O grupo congrega uma média de 40 curureiros no quintal do senhor Marcelino de Jesus, presidente da Associação que atende mestres da região do Coxipó e alguns de Várzea Grande.
Neste quintal, localizado no bairro São Francisco, aconteciam as festas de São Gonçalo, São Benedito e São Sebastião, tradicionais no mês de agosto. E nele vivem 11 famílias, entre filhos, sobrinhos e demais familiares de seo Marcelino, que carrega na alma o Cururu.
As visitas do projeto “Quintais da Cultura Popular Cuiabana” encerraram com a histórica casa de Bem Bem, que está passando por restauração, com um processo peculiar, do adobe e material da época. Nela foi feita uma visita guiada pelo restaurador Adão Rodrigues, e contou com a presença da secretária Carlina Rabello e do adjunto Lioniê Astrevo.
O RESULTADO
Além do levantamento de dados, catalogação, inventário patrimonial e diagnóstico de cultura nesses lugares, por meio de questionário e registro de foto e vídeo, o projeto “Quintais da Cultura Popular Cuiabana”, visa produzir um e-book e realizar um Fórum com líderes desses espaços, com palestras sobre Patrimônio Cultural e Economia Criativa e propor políticas públicas para o setor aos governos Municipal e Estadual.

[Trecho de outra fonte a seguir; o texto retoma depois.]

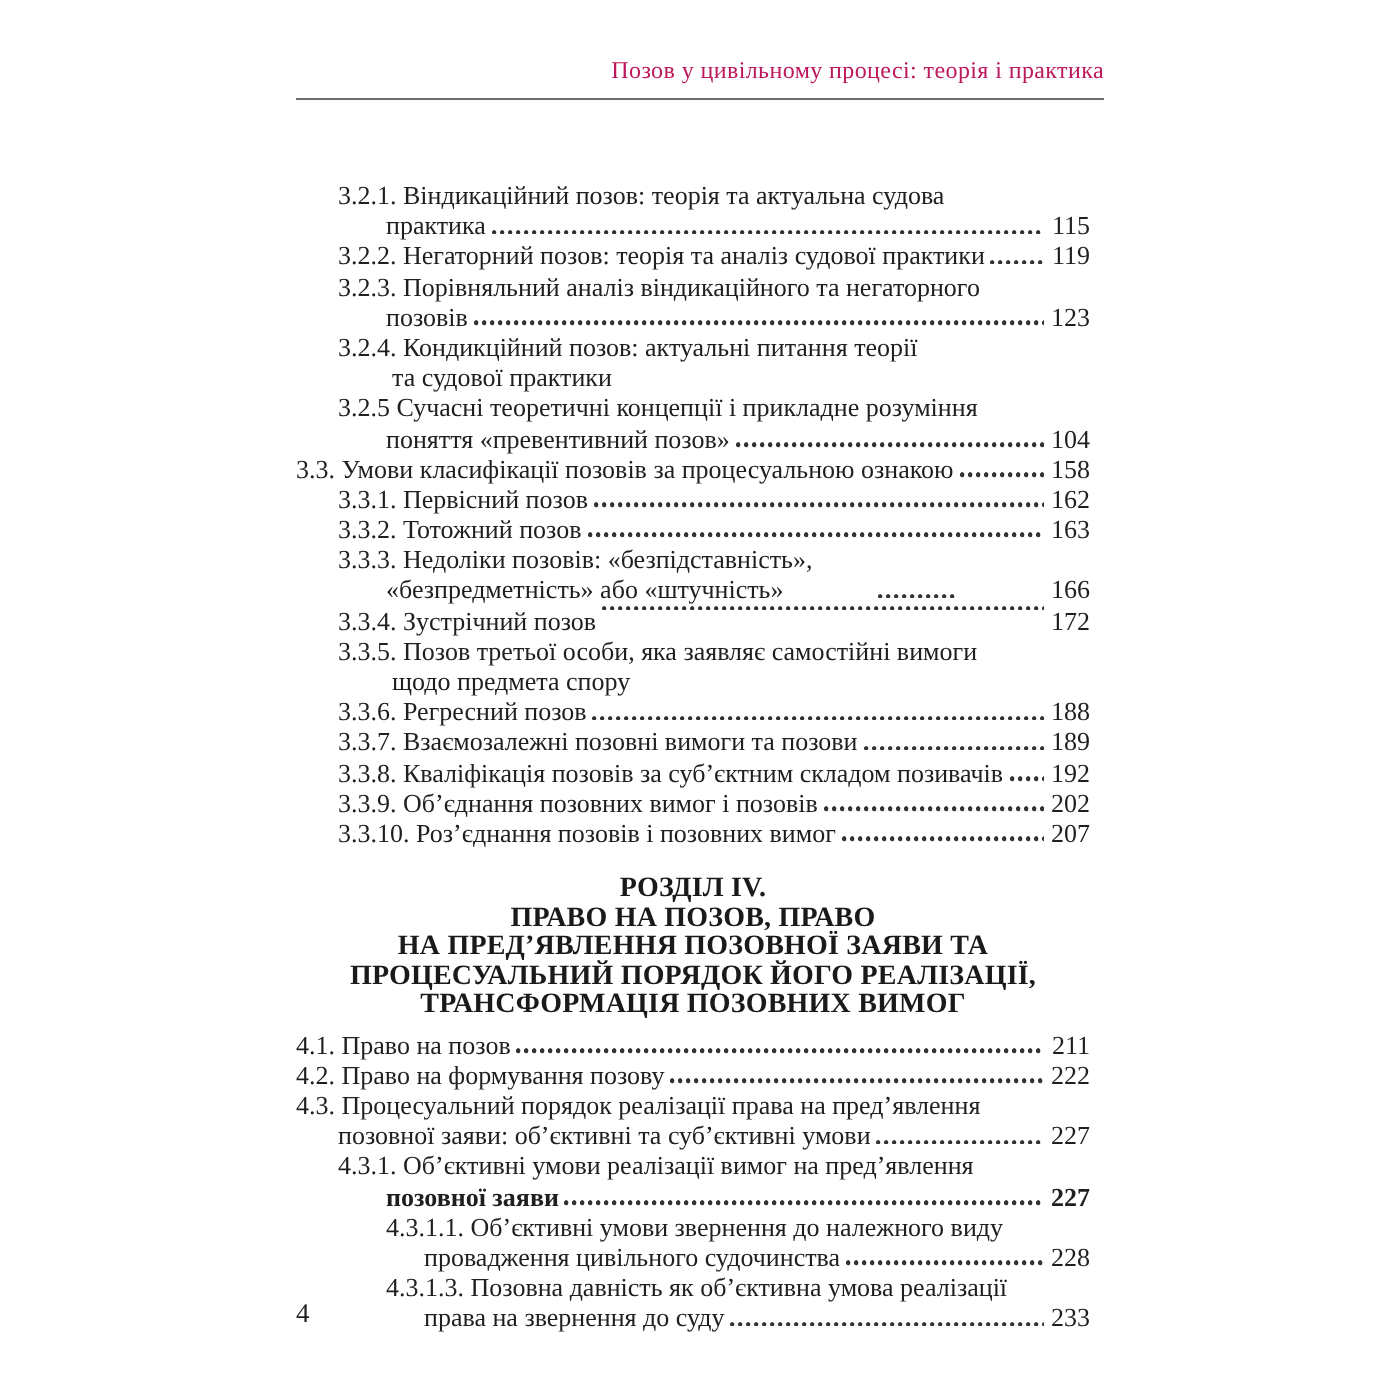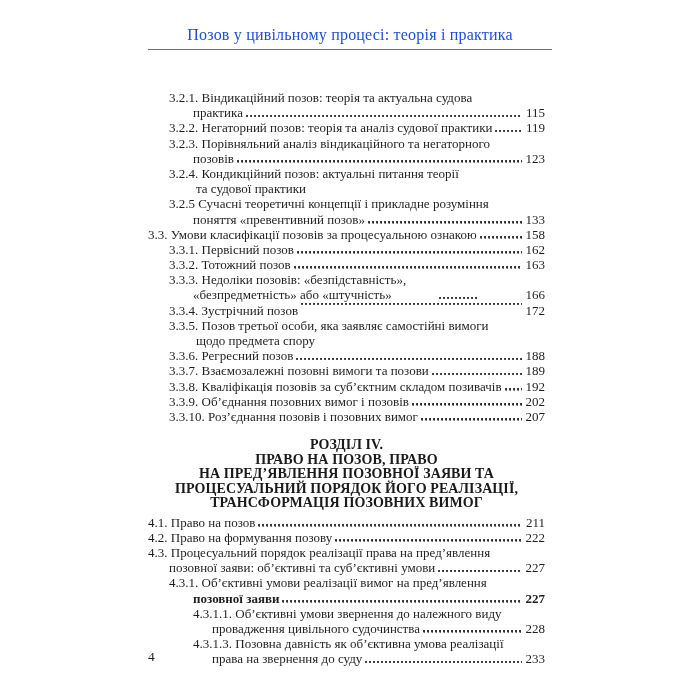"Позов у цивільному процесі: теорія" .running-header { color: #1d4ed8 -> #be185d; font-size: 16px -> 12px; text-align: center -> right }
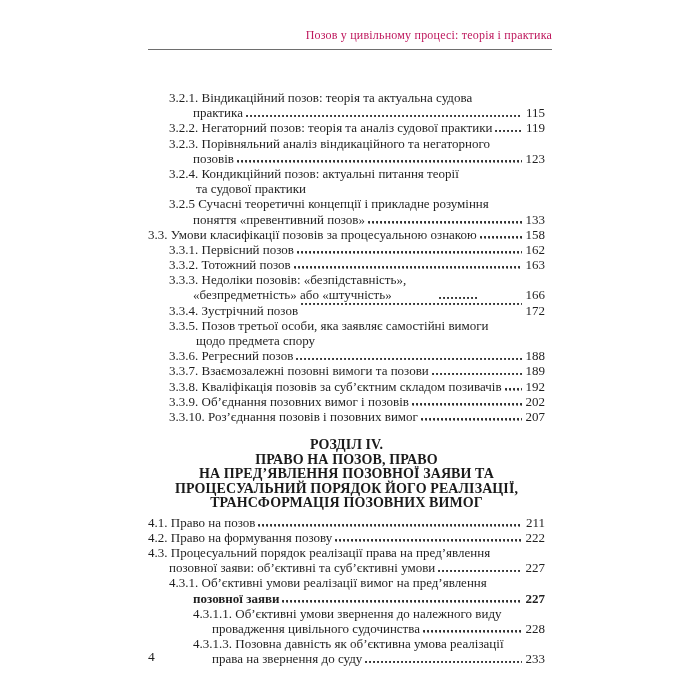"133" span.pg { text: 133 -> 104 }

“Esses dados estão demonstrando a extrema vulnerabilidade que as pessoas vivem, em que os jovens se encontram, e o quanto esse espaço, que é o quintal, concentra diversas frentes de trabalho que a sociedade necessita. O quintal em si é um espaço de promoção de igualdade, de mediação de conflitos, de cuidados, de trabalho mútuo”, define a antropóloga e produtora executiva do projeto, Poliana Queiroz.
O projeto é uma realização do Instituto INCA, patrocinado pelo Governo do Estado de Mato Grosso, por meio da Secretaria de Estado de Cultura, Esporte e Lazer (Secel-MT), via emenda parlamentar do deputado estadual Dilmar Dal Bosco, no valor de R$ 400 mil, com o apoio da Assembleia Legislativa de Mato Grosso (ALMT) e Universidade Federal de Mato Grosso (UFMT), e parceria do grupo Caleidoscópio da UFMT.